Этим взглядом, пробирающим до мурашек и направленным прямиком в душу. Этим чувством, будто меня сковывало, оплетало, окутывало мягким влажным мхом и утягивало сквозь него, прямиком в холодную землю. Этим страхом просто не успеть, захлебнуться собственной требующей выхода откровенностью.
— Я не могу сказать уверенно, стала бы или нет. Вдруг для достижения моих целей мне всё же придётся это сделать? — почему-то мне стало ужасно неловко говорить дальше, и горло запершило от острого, жгучего красным перцем чувства стыда. Он подался чуть вперёд, схватил меня за запястье и аккуратно потянул на себя, коленки зацепились за разделявший нас табурет и, неуклюже выкрутившись, я поспешно плюхнулась на него, лишь бы оказаться подальше от Зайцева.
— Значит, целей? — задумчиво переспросил он и опустил взгляд на мои пальцы, нервно комкающие край растянутой футболки. — Почему именно цели, Маша? Почему ты никогда не говоришь про мечты?
— Мечты — это что-то слишком неопределённое, расплывчатое. А цель — тот самый конечный пункт Б, в который должен прибыть выехавший из пункта А поезд. Когда условия задачи ясны, найти способы её решения уже проще простого.

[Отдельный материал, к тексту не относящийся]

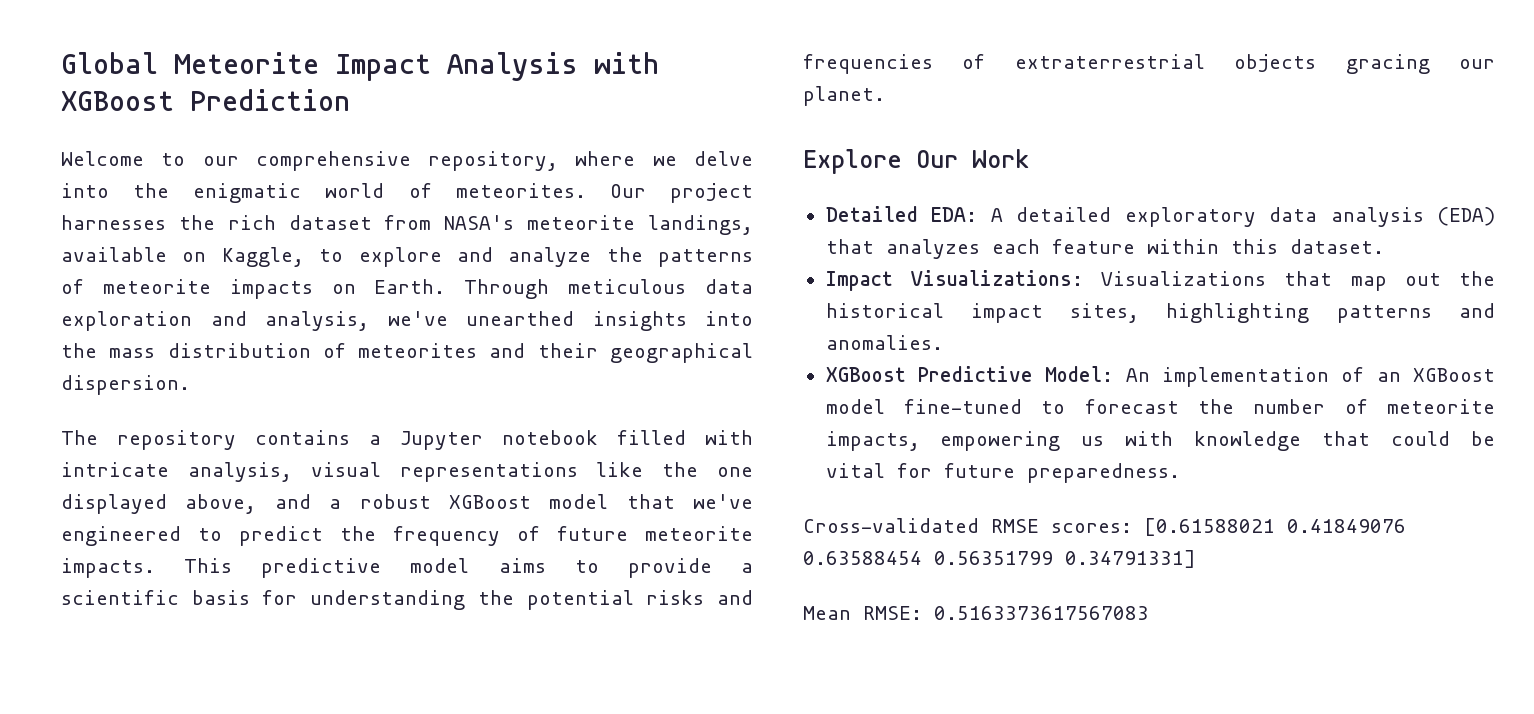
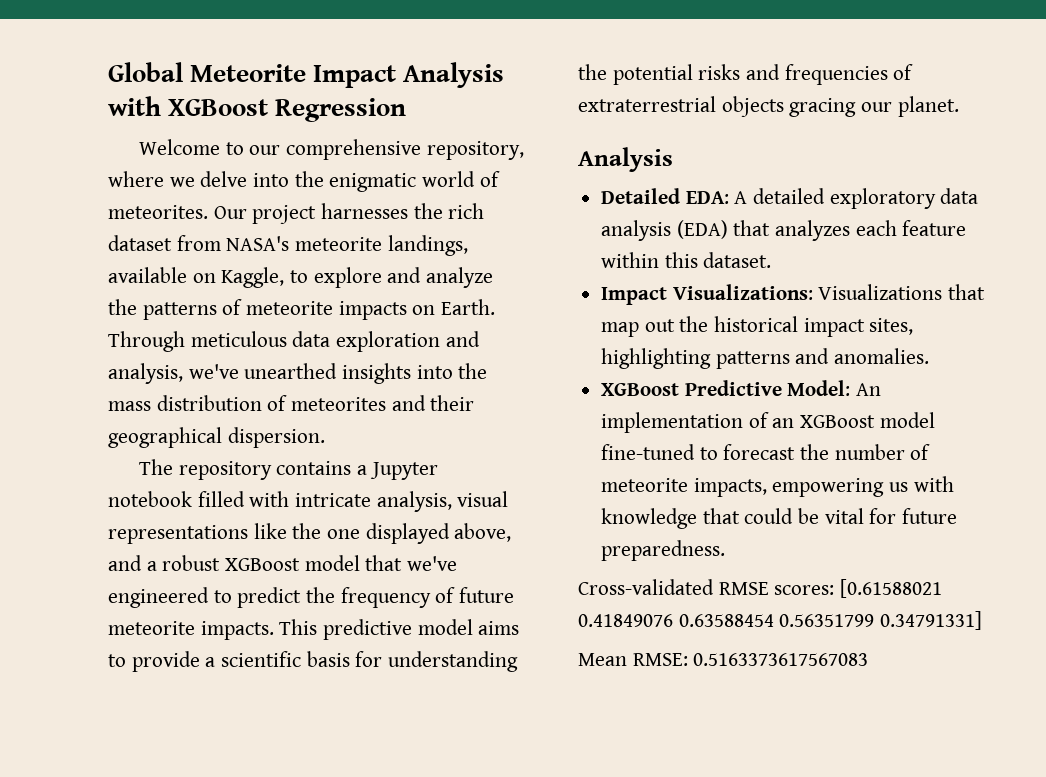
- Global Meteorite Impact Analysis with XGBoost Prediction
+ Global Meteorite Impact Analysis with XGBoost Regression
  This predictive model aims to provide a scientific basis for understanding the potential risks and frequencies of extraterrestrial objects gracing our planet.
- Explore Our Work
+ Analysis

Меня начинало потряхивать. Кровь закипала, пенилась, вздувалась пузырями прямо внутри вен, неистово пытаясь прожечь их изнутри и вырваться на свободу. Мне хотелось закрыть свой рот ладонями, заткнуть его грубо и резко, разбить собственные губы и вырвать себе язык, чтобы никогда и ни за что впредь не делиться таким. Ни с кем больше.
Я выворачивалась наизнанку. Всю себя, без остатка, почти не раздумывая обнажала и вскрывала, выставляла напоказ. Не дышала, замирая хрупким иллюзорным видением, умирала, запрещая сердцу биться в ожидании.
Мне нужна была оценка. Жизненно необходимо было принятие: короткое, скомканное, иногда и вовсе молчаливое. Высказанное простым «всё правильно», приподнятым в полуусмешке-полуулыбке уголком чётко очерченных тонких губ, брошенное одними глазами, тёмными и бездонными, как колодцы. Настолько зависеть от чьего-то мнения оказалось страшно, волнительно и так… прекрасно.
Балансировать на краю обрыва. Играть со своей судьбой. Поддаваться тому, что неминуемо принесёт много, невыносимо много боли. Забывать о числах на календаре, безжалостно приближающихся к дню, когда всё это закончится.
Оставалось семьдесят два часа, чтобы успеть насладиться этим чувством, незримыми нитями стягивающим тело и тянувшим, толкающим, швыряющим меня к нему.
Это — доверие.
Нелогичное, абсурдное доверие к человеку, пришедшему в мою жизнь на какие-то полгода и сумевшему достучаться до тех глубин эмоций, о существовании которых я прежде никогда не догадывалась. Доверие к тому, кто мог, — и по-настоящему хотел, — услышать и понять меня. Доверие, с каждым днём истязавшее моё сердце болью, заставлявшее его биться чаще, но дающее наркотически пьянящую надежду.